Patrícia, ao relatar sua experiência no local, conta que Serra Leoa está vivendo um pânico generalizado: “Há faixas em todos os lugares, as igrejas católicas e evangélicas pregam a salvação e rezas contra o ebola. A todo momento é necessário lavar as mãos com água e cloro”. Segundo ela, a maior dificuldade para erradicar o vírus e quebrar a cadeia de transmissão não está mais na desinformação da população, mas na precariedade de infraestrutura dos países atingidos pela epidemia. “No começo, as pessoas acreditavam que os hospitais e o ‘homem branco’ é que matavam, e isso dificultava o isolamento e tratamento adequado dos pacientes. Muitos doentes eram mantidos em casa, e acabavam por infectar a família inteira. Agora, depois da ampla campanha de conscientização promovida pelos governos locais, MSF, Cruz Vermelha e OMS, a população está mais informada”. No entanto, a dificuldade para alcançar certas regiões é enorme, as estradas quase não existem. Em Kailahun, por exemplo, há apenas quatro ambulâncias para 480 mil pessoas, explica a repórter. “O sistema de saúde está completamente sobrecarregado. A única maneira de abreviar a duração da epidemia é se os outros países se mobilizarem para ajudar como puderem, enviando médicos, infectologistas, equipamentos e auxílio financeiro”.

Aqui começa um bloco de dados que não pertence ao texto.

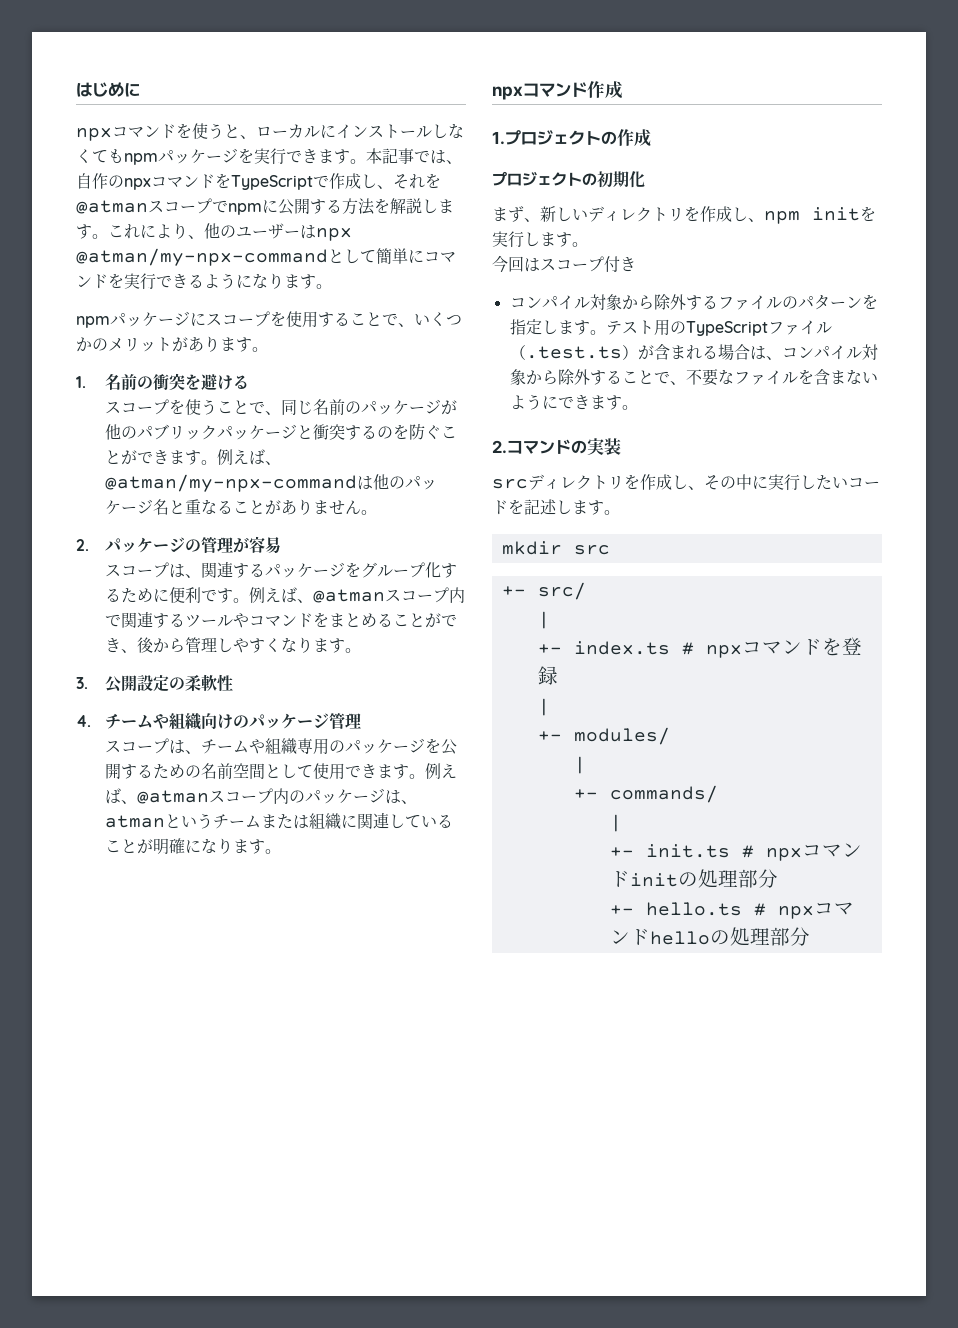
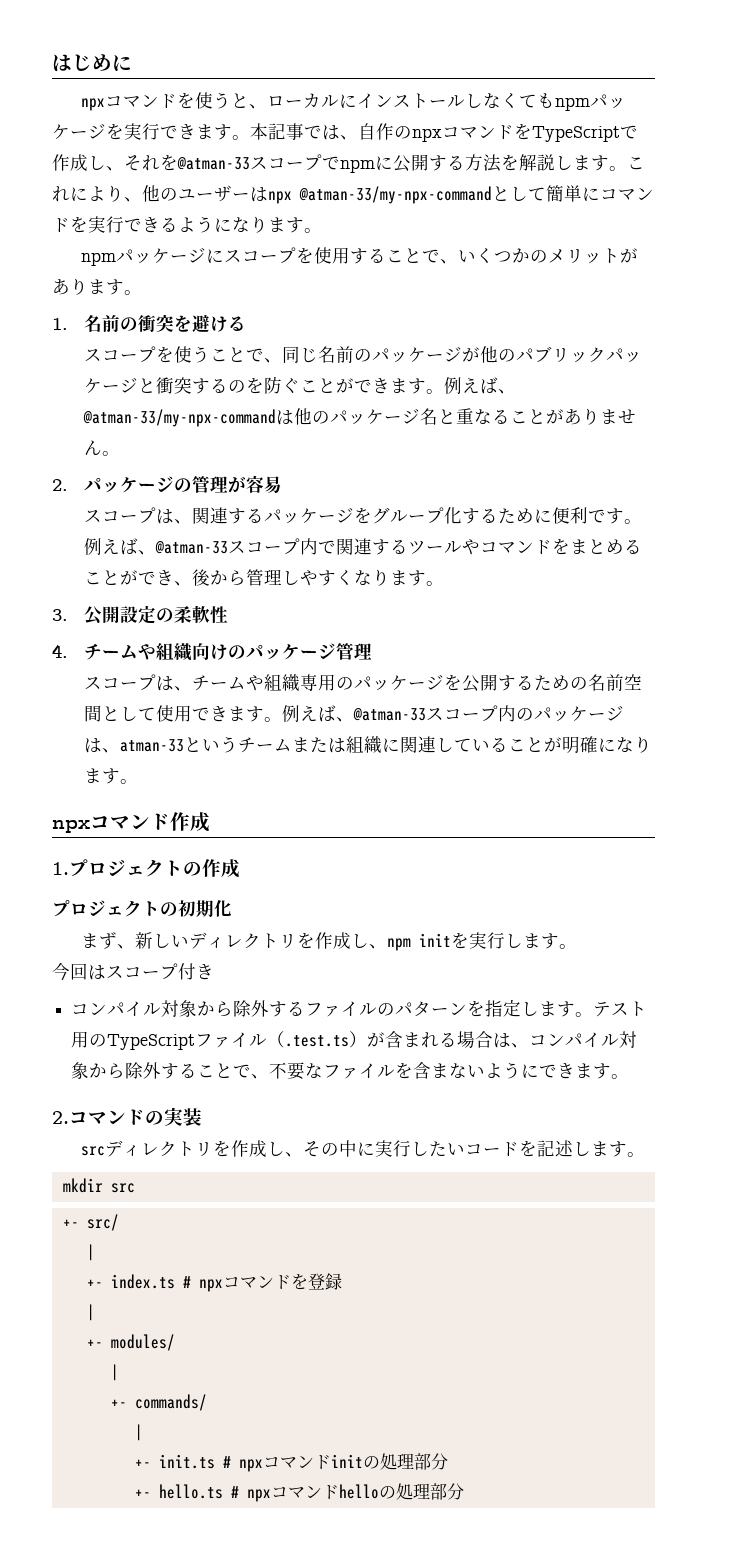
- 本記事では、自作のnpxコマンドをTypeScriptで作成し、それを@atmanスコープでnpmに公開する方法を解説します。
+ 本記事では、自作のnpxコマンドをTypeScriptで作成し、それを@atman-33スコープでnpmに公開する方法を解説します。
- これにより、他のユーザーはnpx @atman/my-npx-commandとして簡単にコマンドを実行できるようになります。
+ これにより、他のユーザーはnpx @atman-33/my-npx-commandとして簡単にコマンドを実行できるようになります。
- 例えば、@atman/my-npx-commandは他のパッケージ名と重なることがありません。
+ 例えば、@atman-33/my-npx-commandは他のパッケージ名と重なることがありません。
- 例えば、@atmanスコープ内で関連するツールやコマンドをまとめることができ、後から管理しやすくなります。
+ 例えば、@atman-33スコープ内で関連するツールやコマンドをまとめることができ、後から管理しやすくなります。
- 例えば、@atmanスコープ内のパッケージは、atmanというチームまたは組織に関連していることが明確になります。
+ 例えば、@atman-33スコープ内のパッケージは、atman-33というチームまたは組織に関連していることが明確になります。

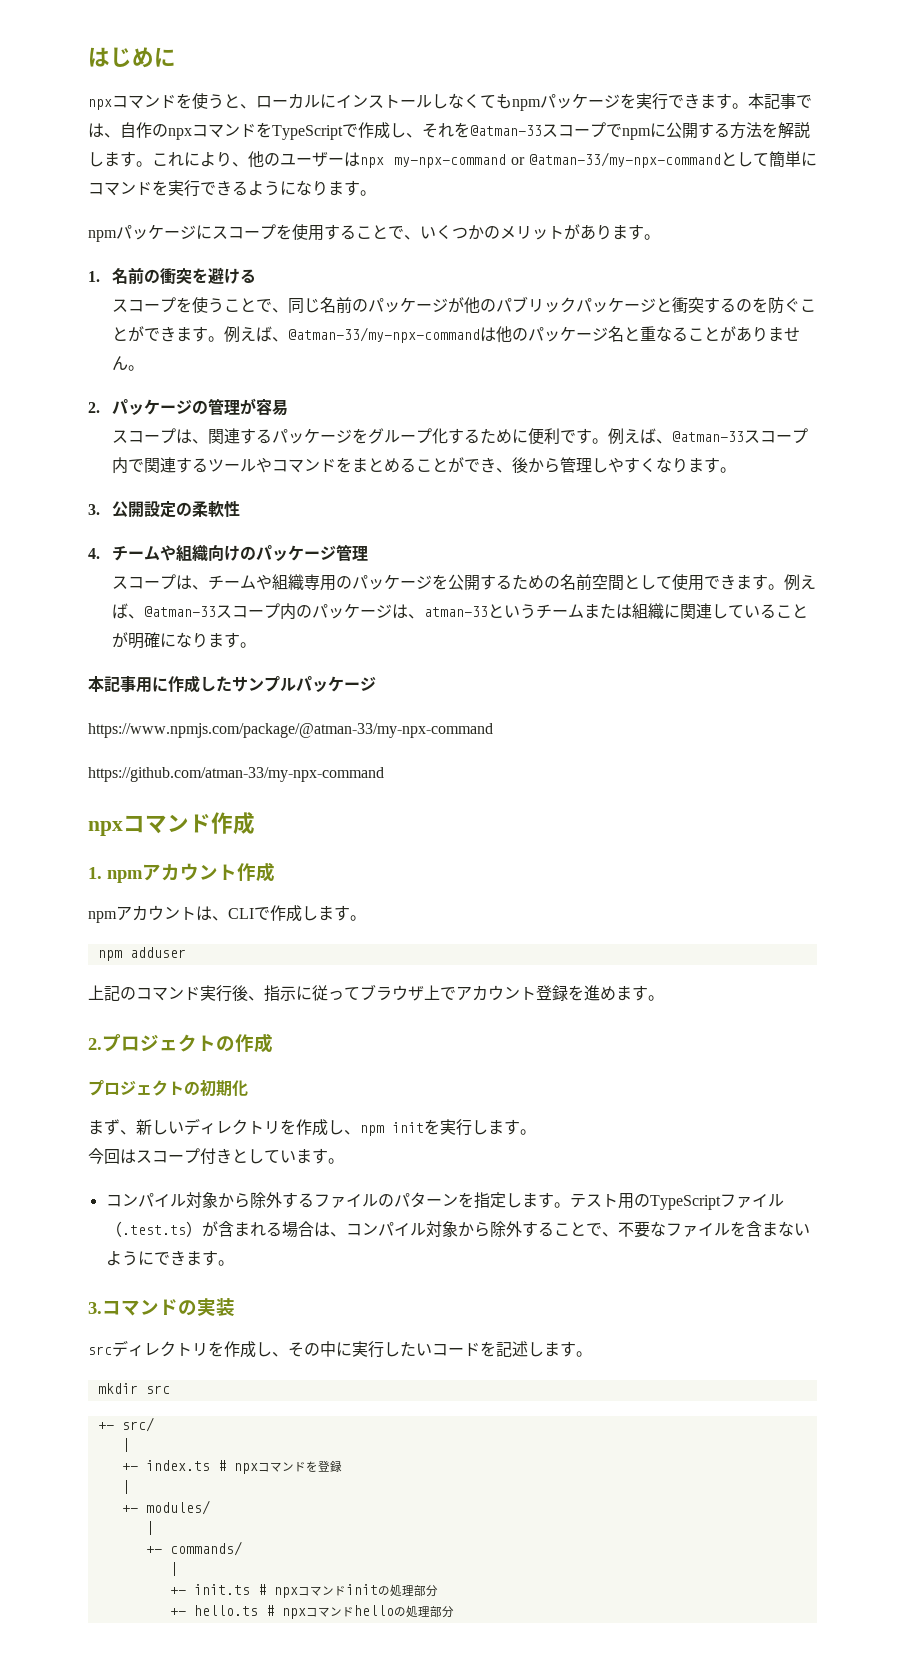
- これにより、他のユーザーはnpx @atman-33/my-npx-commandとして簡単にコマンドを実行できるようになります。
+ これにより、他のユーザーはnpx my-npx-command or @atman-33/my-npx-commandとして簡単にコマンドを実行できるようになります。
+ 本記事用に作成したサンプルパッケージ
+ https://www.npmjs.com/package/@atman-33/my-npx-command
+ https://github.com/atman-33/my-npx-command
- 1.プロジェクトの作成
+ 1. npmアカウント作成
+ npmアカウントは、CLIで作成します。
+ npm adduser
+ 上記のコマンド実行後、指示に従ってブラウザ上でアカウント登録を進めます。
+ 2.プロジェクトの作成
- 今回はスコープ付き
+ 今回はスコープ付きとしています。
- 2.コマンドの実装
+ 3.コマンドの実装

A epidemia de ebola também é um assunto que tem provocado grande polêmica, relativa tanto à falta de pesquisa por uma vacina ou cura para o vírus, quanto à política de utilização das drogas experimentais. De acordo com a jornalista, o problema é que o ebola pertence às chamadas “doenças negligenciadas”, como a malária e a doença de Chagas. “São doenças que só atingem gente pobre, países subdesenvolvidos. Então, não há interesse da indústria farmacêutica em investir milhões em pesquisa, já que é muito mais rentável e seguro investir em Viagra para disfunção erétil e remédios para câncer e pressão alta, doenças prevalentes em países desenvolvidos”. Já a questão das drogas experimentais abrange não apenas o campo econômico, mas também o político. “A droga Zmapp, desenvolvida por uma empresa americana, ainda estava em fase de testes quando foi ministrada ao médico americano Kent Brantly e à missionária americana Nancy Writebol. Surge então um dilema ético: por um lado, é certo distribuir uma droga que não foi testada, que não se sabe os efeitos colaterais e pode levar à morte? Por outro, se a droga é a única esperança, uma vez que as pessoas estão morrendo, não vale a pena tentar, apesar dos riscos? É certo negá-la?”. Para Patrícia, no entanto, a discussão perde importância após uma consideração: não há doses suficientes para todos, sendo droga experimental ou não. “Então, na hora de escolher, os americanos receberam a droga, mas o médico Umar Khan, considerado herói nacional por tratar mais de 100 pessoas com ebola, morreu infectado pelo vírus”.

Quanto à possibilidade de propagação da doença para outras regiões do mundo, inclusive o Brasil, as autoridades são categóricas: a chance é mínima, e os países estão preparados para adotar os procedimentos necessários e evitar o contágio. Em São Paulo, há o chamado Plano de Resposta a uma possível epidemia de ebola, que instrui qualquer pessoa com suspeita da doença a ser imediatamente encaminhada ao Instituto de Infectologia Emílio Ribas. O hospital de referência dispõe de 17 leitos de isolamento, além de trajes especiais completos para proteção dos profissionais de saúde que forem tratar os pacientes infectados. Segundo lista divulgada pelo Ministério da Saúde, cada estado brasileiro tem ao menos um hospital de referência designado para atender possíveis casos de ebola. Porém, Patrícia conta que a situação não é exatamente assim como dizem. “Claro que a possibilidade de uma pessoa infectada vir para cá [Brasil] e desencadear o surto é muito baixa, ainda mais porque só um doente sintomático transmite a doença. Mas, supondo que acontecesse, não há aqui a menor medida de prevenção. Nos aeroportos ninguém mede a temperatura, pergunta de onde você veio. Se eu estivesse contaminada, conseguiria entrar no país tranquilamente, o que é preocupante”, conclui a jornalista.